Task goal » Report back every line in the data that includes the string "name".

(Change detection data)
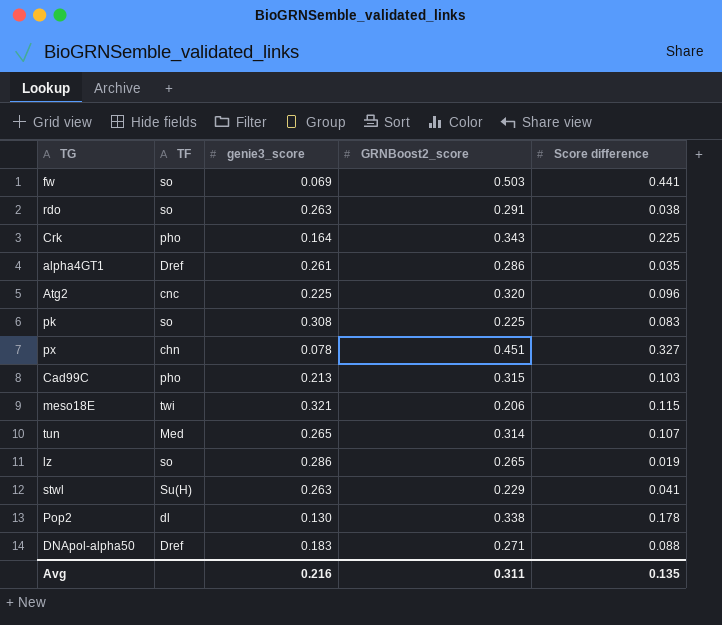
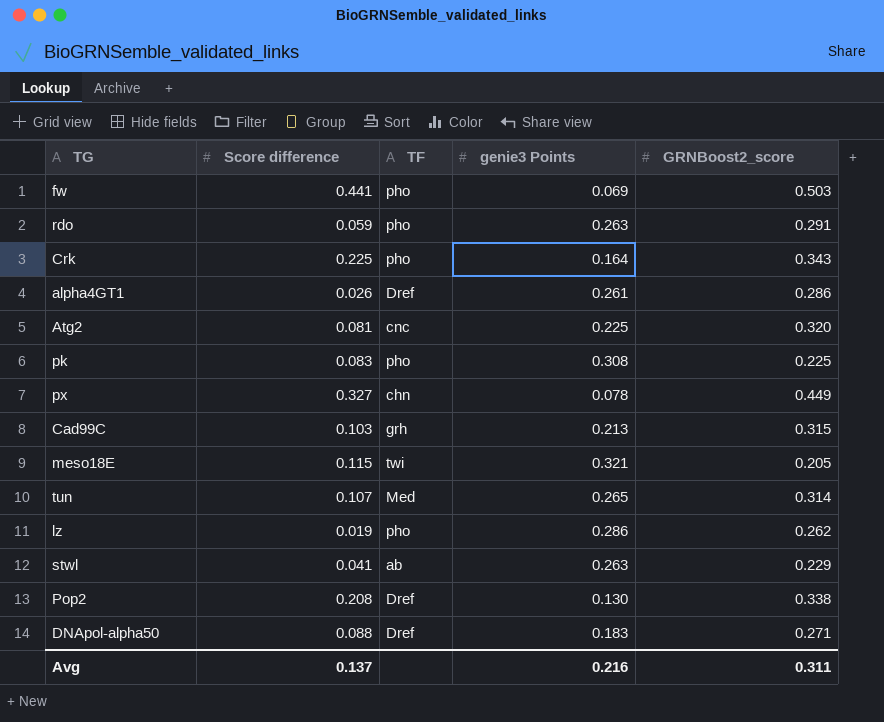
column Score difference | position: 5 -> 2
column name: genie3_score -> genie3 Points
fw | TF: so -> pho
rdo | Score difference: 0.038 -> 0.059
rdo | TF: so -> pho
alpha4GT1 | Score difference: 0.035 -> 0.026
Atg2 | Score difference: 0.096 -> 0.081
pk | TF: so -> pho
px | GRNBoost2_score: 0.451 -> 0.449
Cad99C | TF: pho -> grh
meso18E | GRNBoost2_score: 0.206 -> 0.205
lz | TF: so -> pho
lz | GRNBoost2_score: 0.265 -> 0.262
stwl | TF: Su(H) -> ab
Pop2 | Score difference: 0.178 -> 0.208
Pop2 | TF: dl -> Dref
Avg | Score difference: 0.135 -> 0.137

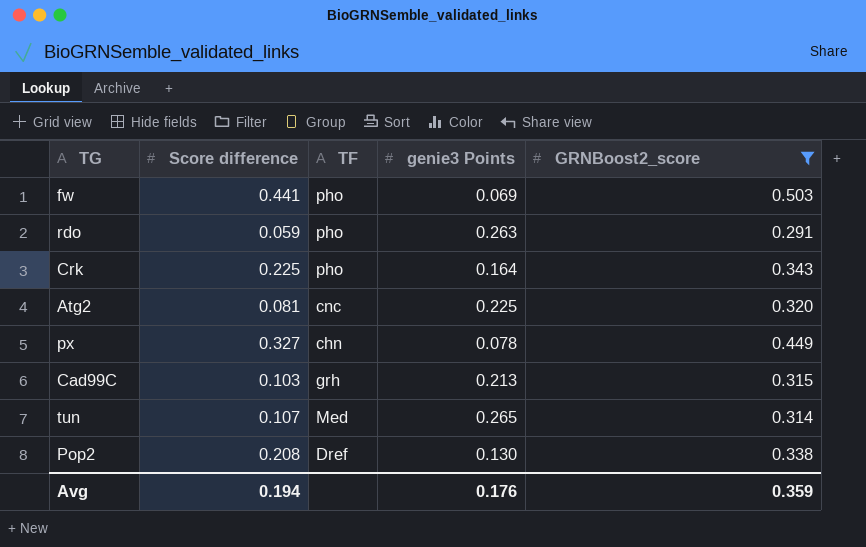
filter: none -> GRNBoost2_score >= 0.291
Avg | Score difference: 0.137 -> 0.194
Avg | genie3 Points: 0.216 -> 0.176
Avg | GRNBoost2_score: 0.311 -> 0.359

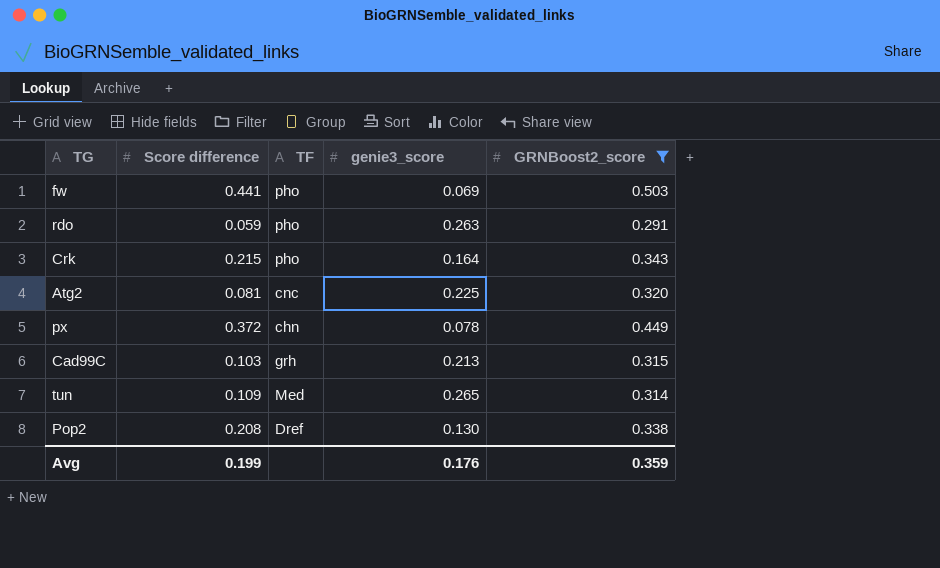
column name: genie3 Points -> genie3_score
Crk | Score difference: 0.225 -> 0.215
px | Score difference: 0.327 -> 0.372
tun | Score difference: 0.107 -> 0.109
Avg | Score difference: 0.194 -> 0.199

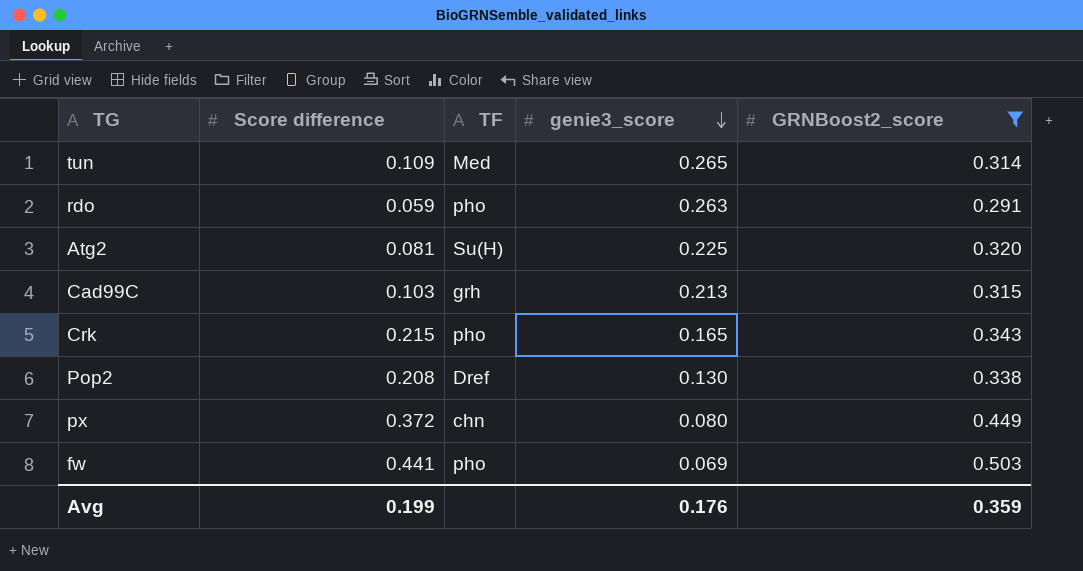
row order: none -> genie3_score descending
Atg2 | TF: cnc -> Su(H)
Crk | genie3_score: 0.164 -> 0.165
px | genie3_score: 0.078 -> 0.080

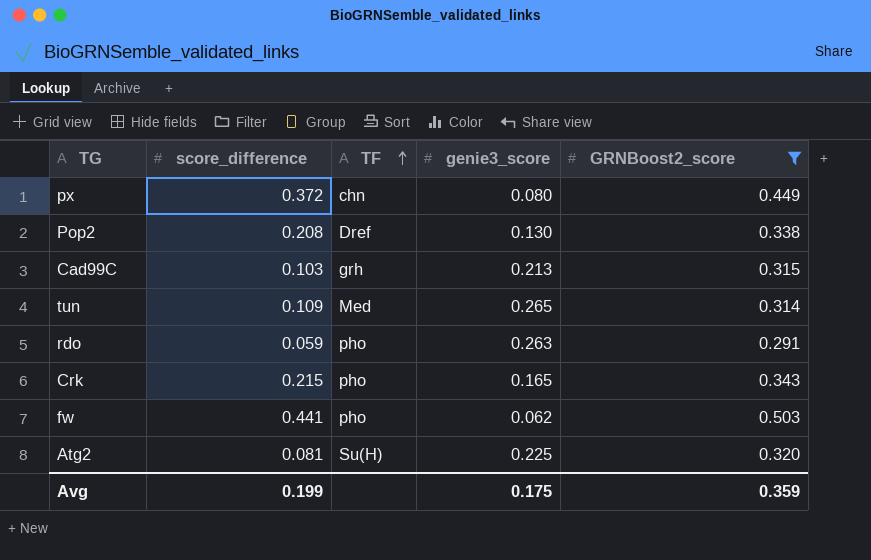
row order: genie3_score descending -> TF ascending
column name: Score difference -> score_difference
fw | genie3_score: 0.069 -> 0.062
Avg | genie3_score: 0.176 -> 0.175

The answer »
column name: genie3_score -> genie3 Points
column name: genie3 Points -> genie3_score
column name: Score difference -> score_difference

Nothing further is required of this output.